Turn Back to Standard E/M Codes Instead

Instead of reporting consultation codes, you would report new or established patient office visit, initial or subsequent hospital care, or initial or subsequent nursing facility care (E/M) codes for these services. CMS has increased payments for some E/M codes. However the payments for subsequent hospital visit codes remain the same.

Example: A Medicare patient presents to your pulmonologist with recurrent episodes of acute bronchitis that her primary care physician (PCP) has treated in the past. The PCP sent the patient to your pulmonologist for his opinion. Therefore, the pulmonologist evaluates the patient, finds that the patient has bronchiectasis with recurrent bronchial infections, and recommends a medical regime to treat the patient. In 2010, you will no longer have to worry about any documentation issues and can report a new patient evaluation (99201-99205) code.

Impact: To determine the impact of this change, you'd have to compare the reimbursement from the new office visit fees versus last year's office consult fees, as well as the new hospital visit E/M charges versus the hospital consult fees, says Quinten A Buechner, MS, MDiv, CPC, ACS-FP/GI/PEDS, PCS, CCP, CMSCS, president of ProActive Consultants in Cumberland, Wis.

Using 2009's figures, you'd lose between $16 and $45 for office consults that would now be coded as new patient visits, and you'd lose $30 to $100 for established office consults coded as established patient follow-up visits, Buechner says.

A rough calculation shows that the additional E/M payments (6 to 8 percent) may not cover the loss of consult money.

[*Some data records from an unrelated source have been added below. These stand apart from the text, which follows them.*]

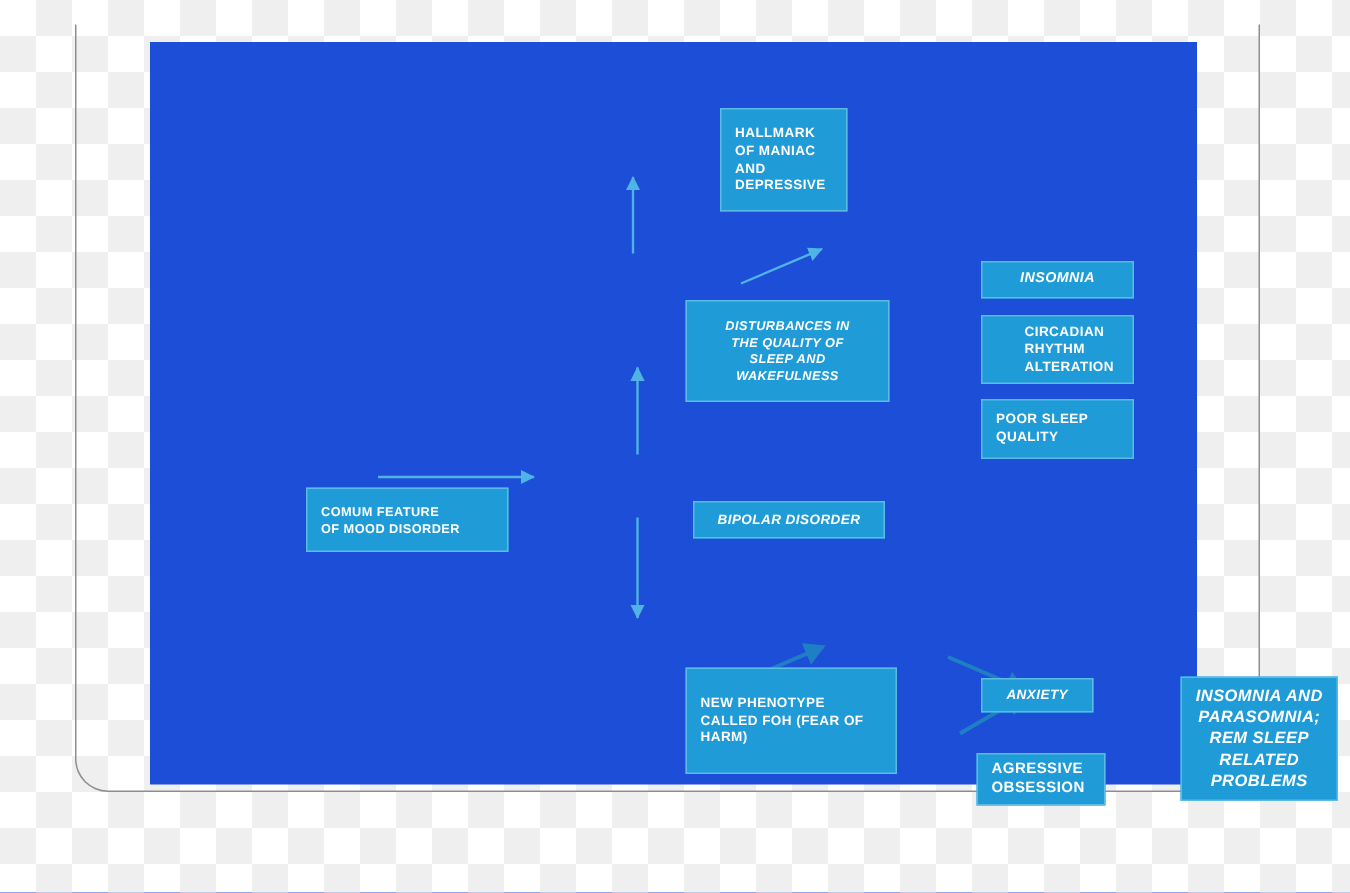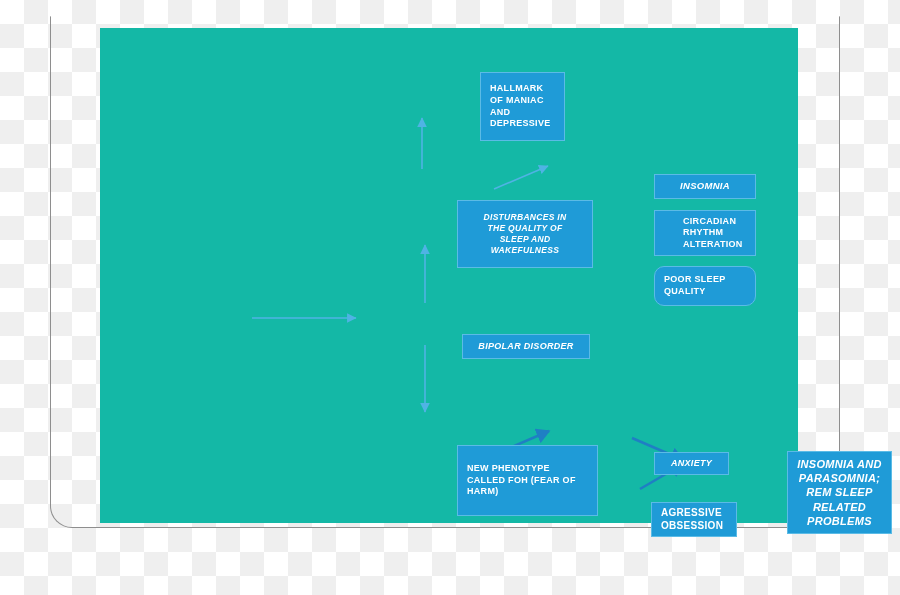--- a/index.html
+++ b/index.html
@@ -29,7 +29,7 @@
   
   #card{
     position:absolute;left:100px;top:28px;width:698px;height:495px;
-    background:#14b8a6;
+    background:#1d4ed8;
   }
 
   .node{

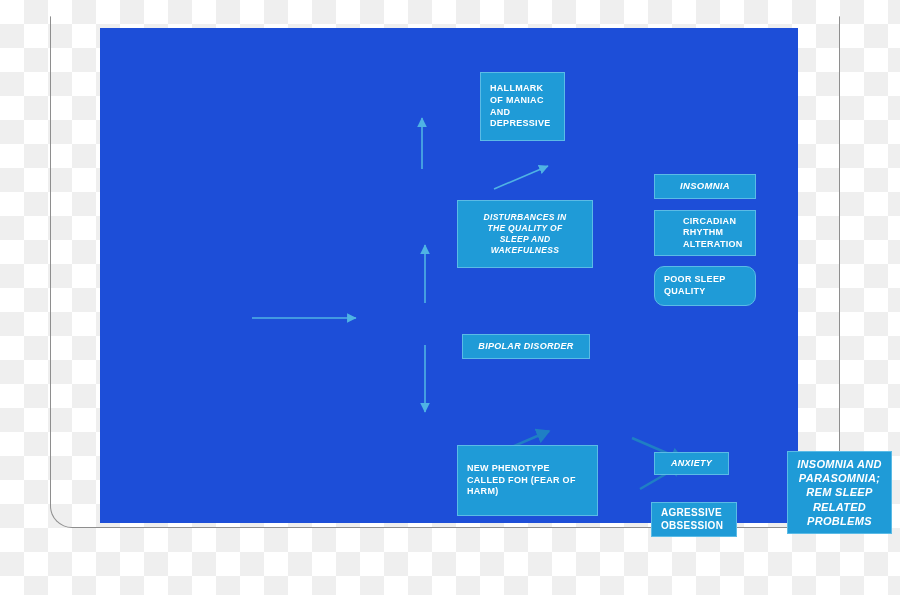--- a/index.html
+++ b/index.html
@@ -54,7 +54,7 @@
   #n-disturb    {left:357px;top:172px; width:136px;height:68px;  font-size:8.5px;align-items:center;}
   #n-insomnia   {left:554px;top:146px; width:102px;height:25px;  font-size:9.5px;}
   #n-circadian  {left:554px;top:182px; width:102px;height:46px;  font-size:9px;padding-left:28px;}
-  #n-poorsleep  {left:554px;top:238px; width:102px;height:40px;  font-size:9px;border-radius:10px;}
+  #n-poorsleep  {left:554px;top:238px; width:102px;height:40px;  font-size:9px;}
   #n-comum      {left:104px;top:297px; width:135px;height:43px;  font-size:8.5px;}
   #n-bipolar    {left:362px;top:306px; width:128px;height:25px;  font-size:9px;}
   #n-foh        {left:357px;top:417px; width:141px;height:71px;  font-size:9px;}

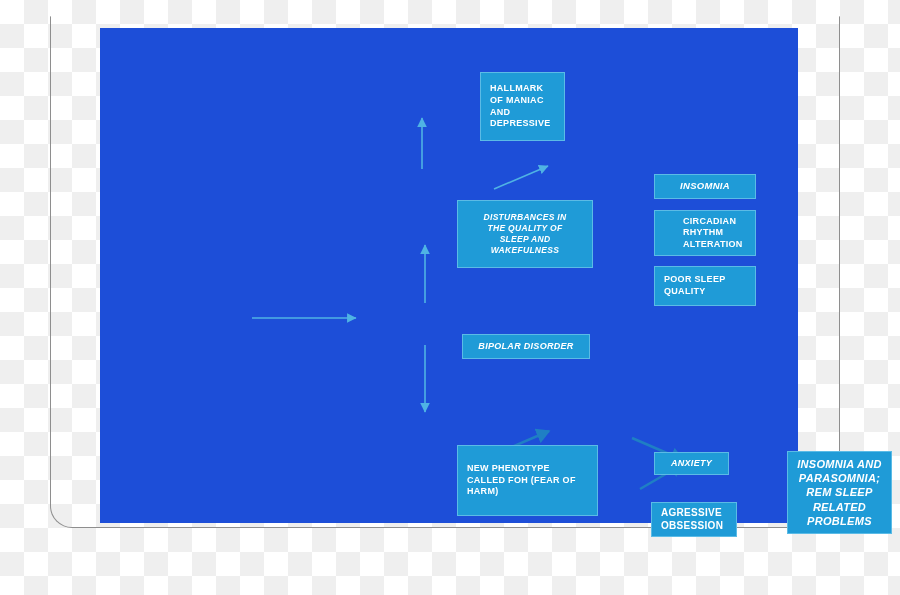--- a/index.html
+++ b/index.html
@@ -130,6 +130,10 @@
 QUALITY</span>
     </div>
 
+    <div class="node align-left" id="n-comum">
+      <span class="txt">COMUM FEATURE
+OF MOOD DISORDER</span>
+    </div>
 
     <div class="node align-center" id="n-bipolar">
       <span class="txt">BIPOLAR DISORDER</span>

This could cause lower reimbursement for specialists in particular, who bill consults more often than primary care physicians.

Big loss: If a patient is referred to a pulmonologist, but that patient has been seen by another pulmonologist within the past 3 years (the 3 year rule), then the evaluation requested by the referring physician can only be billed using the outpatient visit codes (99211-99215), which may  pay up to 70 percent less than the former consult codes for the same level of service. Unfortunately you have no choice but to use these codes.

Small bonus: To make up for the elimination of the consultation codes, CMS now allows more than one initial hospital visit or initial nursing home visit, Cobuzzi says.

Note: CMS has added an AI modifier for the admitting physician to use with the initial hospital visit to indicate that the visit belongs to the admitting physician.

Reminder: If you employ a nonphysician practitioner (NPP) in your practice, NPPs are allowed to share/split initial services which they previously were not able to do when reporting consultations. NPPs still can provide new patient visits (99201-99205) and initial hospital care services (99221-99223) independently but cannot perform initial nursing facility care (99304-99306) according to state and federal regulations.